THE TASK:
The answer must be a word-for-word copy of the records below, with every picture left out.

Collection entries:
━━━━━━

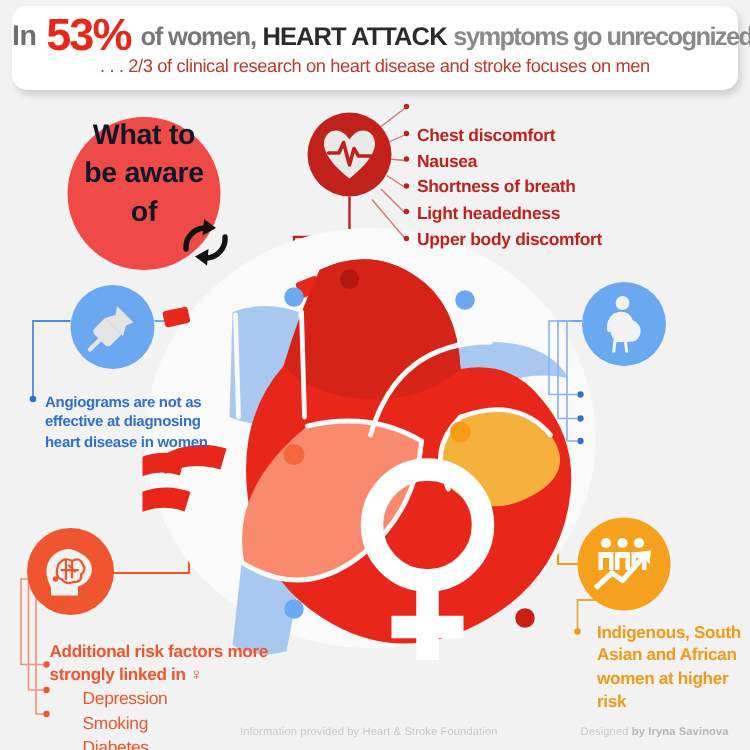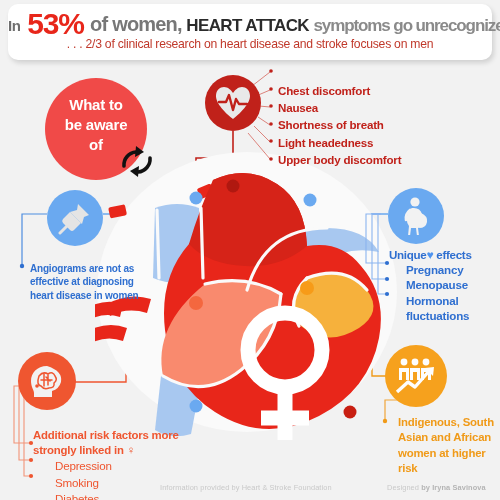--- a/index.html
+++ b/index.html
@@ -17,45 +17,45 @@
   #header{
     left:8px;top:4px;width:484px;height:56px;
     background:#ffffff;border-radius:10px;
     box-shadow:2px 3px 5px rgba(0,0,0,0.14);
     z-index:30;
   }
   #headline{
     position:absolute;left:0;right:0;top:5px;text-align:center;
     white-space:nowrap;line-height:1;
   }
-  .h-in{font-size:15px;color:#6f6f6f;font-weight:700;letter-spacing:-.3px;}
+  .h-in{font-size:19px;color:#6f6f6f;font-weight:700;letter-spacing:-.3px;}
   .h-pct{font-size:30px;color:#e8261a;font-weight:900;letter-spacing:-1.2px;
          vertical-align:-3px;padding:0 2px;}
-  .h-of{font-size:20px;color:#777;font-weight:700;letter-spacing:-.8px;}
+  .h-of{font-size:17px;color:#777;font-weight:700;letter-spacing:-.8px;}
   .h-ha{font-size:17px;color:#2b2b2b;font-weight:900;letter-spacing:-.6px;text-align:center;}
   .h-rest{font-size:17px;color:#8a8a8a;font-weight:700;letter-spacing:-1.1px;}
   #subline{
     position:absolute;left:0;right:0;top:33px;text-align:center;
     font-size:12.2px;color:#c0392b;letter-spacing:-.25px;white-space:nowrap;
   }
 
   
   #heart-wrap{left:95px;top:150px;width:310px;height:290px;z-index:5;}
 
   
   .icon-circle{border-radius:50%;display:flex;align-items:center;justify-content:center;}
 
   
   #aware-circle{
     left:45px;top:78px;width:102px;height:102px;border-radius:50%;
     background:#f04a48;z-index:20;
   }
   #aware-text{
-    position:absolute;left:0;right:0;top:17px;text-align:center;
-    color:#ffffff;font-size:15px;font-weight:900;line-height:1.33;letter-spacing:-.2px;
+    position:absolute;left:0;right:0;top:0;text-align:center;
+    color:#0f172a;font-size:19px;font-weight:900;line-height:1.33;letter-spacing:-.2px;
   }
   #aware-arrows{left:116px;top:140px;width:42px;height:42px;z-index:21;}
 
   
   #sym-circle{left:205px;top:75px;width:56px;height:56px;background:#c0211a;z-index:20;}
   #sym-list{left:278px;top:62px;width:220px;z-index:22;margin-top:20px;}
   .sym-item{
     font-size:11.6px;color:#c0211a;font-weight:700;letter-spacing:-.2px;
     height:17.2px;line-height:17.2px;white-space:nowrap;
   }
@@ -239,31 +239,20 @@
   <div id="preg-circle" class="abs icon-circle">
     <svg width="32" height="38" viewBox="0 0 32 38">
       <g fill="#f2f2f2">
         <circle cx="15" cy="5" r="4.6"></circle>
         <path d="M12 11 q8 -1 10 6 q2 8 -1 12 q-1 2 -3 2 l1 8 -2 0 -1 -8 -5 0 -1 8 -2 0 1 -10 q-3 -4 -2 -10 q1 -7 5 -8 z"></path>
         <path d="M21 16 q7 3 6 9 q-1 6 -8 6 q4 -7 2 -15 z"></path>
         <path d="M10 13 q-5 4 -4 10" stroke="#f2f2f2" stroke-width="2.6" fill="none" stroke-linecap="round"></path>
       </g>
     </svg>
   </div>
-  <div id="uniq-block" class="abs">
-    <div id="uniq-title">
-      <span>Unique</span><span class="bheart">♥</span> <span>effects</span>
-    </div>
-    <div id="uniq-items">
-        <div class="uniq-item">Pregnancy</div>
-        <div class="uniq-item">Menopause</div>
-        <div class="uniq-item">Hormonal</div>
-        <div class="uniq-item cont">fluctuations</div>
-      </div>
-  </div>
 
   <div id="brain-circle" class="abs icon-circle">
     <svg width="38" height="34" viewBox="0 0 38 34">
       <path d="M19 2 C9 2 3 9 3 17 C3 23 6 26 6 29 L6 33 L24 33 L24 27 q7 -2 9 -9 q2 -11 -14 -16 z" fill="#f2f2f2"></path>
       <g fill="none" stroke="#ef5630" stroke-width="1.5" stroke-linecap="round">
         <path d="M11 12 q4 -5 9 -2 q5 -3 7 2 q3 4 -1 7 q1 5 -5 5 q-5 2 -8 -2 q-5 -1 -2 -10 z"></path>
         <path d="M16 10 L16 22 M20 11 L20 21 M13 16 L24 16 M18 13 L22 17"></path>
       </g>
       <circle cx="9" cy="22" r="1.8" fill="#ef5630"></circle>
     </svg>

━━━━━━

SOLUTION:
--- a/index.html
+++ b/index.html
@@ -17,45 +17,45 @@
   #header{
     left:8px;top:4px;width:484px;height:56px;
     background:#ffffff;border-radius:10px;
     box-shadow:2px 3px 5px rgba(0,0,0,0.14);
     z-index:30;
   }
   #headline{
     position:absolute;left:0;right:0;top:5px;text-align:center;
     white-space:nowrap;line-height:1;
   }
-  .h-in{font-size:15px;color:#6f6f6f;font-weight:700;letter-spacing:-.3px;}
+  .h-in{font-size:19px;color:#6f6f6f;font-weight:700;letter-spacing:-.3px;}
   .h-pct{font-size:30px;color:#e8261a;font-weight:900;letter-spacing:-1.2px;
          vertical-align:-3px;padding:0 2px;}
-  .h-of{font-size:20px;color:#777;font-weight:700;letter-spacing:-.8px;}
+  .h-of{font-size:17px;color:#777;font-weight:700;letter-spacing:-.8px;}
   .h-ha{font-size:17px;color:#2b2b2b;font-weight:900;letter-spacing:-.6px;text-align:center;}
   .h-rest{font-size:17px;color:#8a8a8a;font-weight:700;letter-spacing:-1.1px;}
   #subline{
     position:absolute;left:0;right:0;top:33px;text-align:center;
     font-size:12.2px;color:#c0392b;letter-spacing:-.25px;white-space:nowrap;
   }
 
   
   #heart-wrap{left:95px;top:150px;width:310px;height:290px;z-index:5;}
 
   
   .icon-circle{border-radius:50%;display:flex;align-items:center;justify-content:center;}
 
   
   #aware-circle{
     left:45px;top:78px;width:102px;height:102px;border-radius:50%;
     background:#f04a48;z-index:20;
   }
   #aware-text{
-    position:absolute;left:0;right:0;top:17px;text-align:center;
-    color:#ffffff;font-size:15px;font-weight:900;line-height:1.33;letter-spacing:-.2px;
+    position:absolute;left:0;right:0;top:0;text-align:center;
+    color:#0f172a;font-size:19px;font-weight:900;line-height:1.33;letter-spacing:-.2px;
   }
   #aware-arrows{left:116px;top:140px;width:42px;height:42px;z-index:21;}
 
   
   #sym-circle{left:205px;top:75px;width:56px;height:56px;background:#c0211a;z-index:20;}
   #sym-list{left:278px;top:62px;width:220px;z-index:22;margin-top:20px;}
   .sym-item{
     font-size:11.6px;color:#c0211a;font-weight:700;letter-spacing:-.2px;
     height:17.2px;line-height:17.2px;white-space:nowrap;
   }
@@ -239,31 +239,20 @@
   <div id="preg-circle" class="abs icon-circle">
     <svg width="32" height="38" viewBox="0 0 32 38">
       <g fill="#f2f2f2">
         <circle cx="15" cy="5" r="4.6"></circle>
         <path d="M12 11 q8 -1 10 6 q2 8 -1 12 q-1 2 -3 2 l1 8 -2 0 -1 -8 -5 0 -1 8 -2 0 1 -10 q-3 -4 -2 -10 q1 -7 5 -8 z"></path>
         <path d="M21 16 q7 3 6 9 q-1 6 -8 6 q4 -7 2 -15 z"></path>
         <path d="M10 13 q-5 4 -4 10" stroke="#f2f2f2" stroke-width="2.6" fill="none" stroke-linecap="round"></path>
       </g>
     </svg>
   </div>
-  <div id="uniq-block" class="abs">
-    <div id="uniq-title">
-      <span>Unique</span><span class="bheart">♥</span> <span>effects</span>
-    </div>
-    <div id="uniq-items">
-        <div class="uniq-item">Pregnancy</div>
-        <div class="uniq-item">Menopause</div>
-        <div class="uniq-item">Hormonal</div>
-        <div class="uniq-item cont">fluctuations</div>
-      </div>
-  </div>
 
   <div id="brain-circle" class="abs icon-circle">
     <svg width="38" height="34" viewBox="0 0 38 34">
       <path d="M19 2 C9 2 3 9 3 17 C3 23 6 26 6 29 L6 33 L24 33 L24 27 q7 -2 9 -9 q2 -11 -14 -16 z" fill="#f2f2f2"></path>
       <g fill="none" stroke="#ef5630" stroke-width="1.5" stroke-linecap="round">
         <path d="M11 12 q4 -5 9 -2 q5 -3 7 2 q3 4 -1 7 q1 5 -5 5 q-5 2 -8 -2 q-5 -1 -2 -10 z"></path>
         <path d="M16 10 L16 22 M20 11 L20 21 M13 16 L24 16 M18 13 L22 17"></path>
       </g>
       <circle cx="9" cy="22" r="1.8" fill="#ef5630"></circle>
     </svg>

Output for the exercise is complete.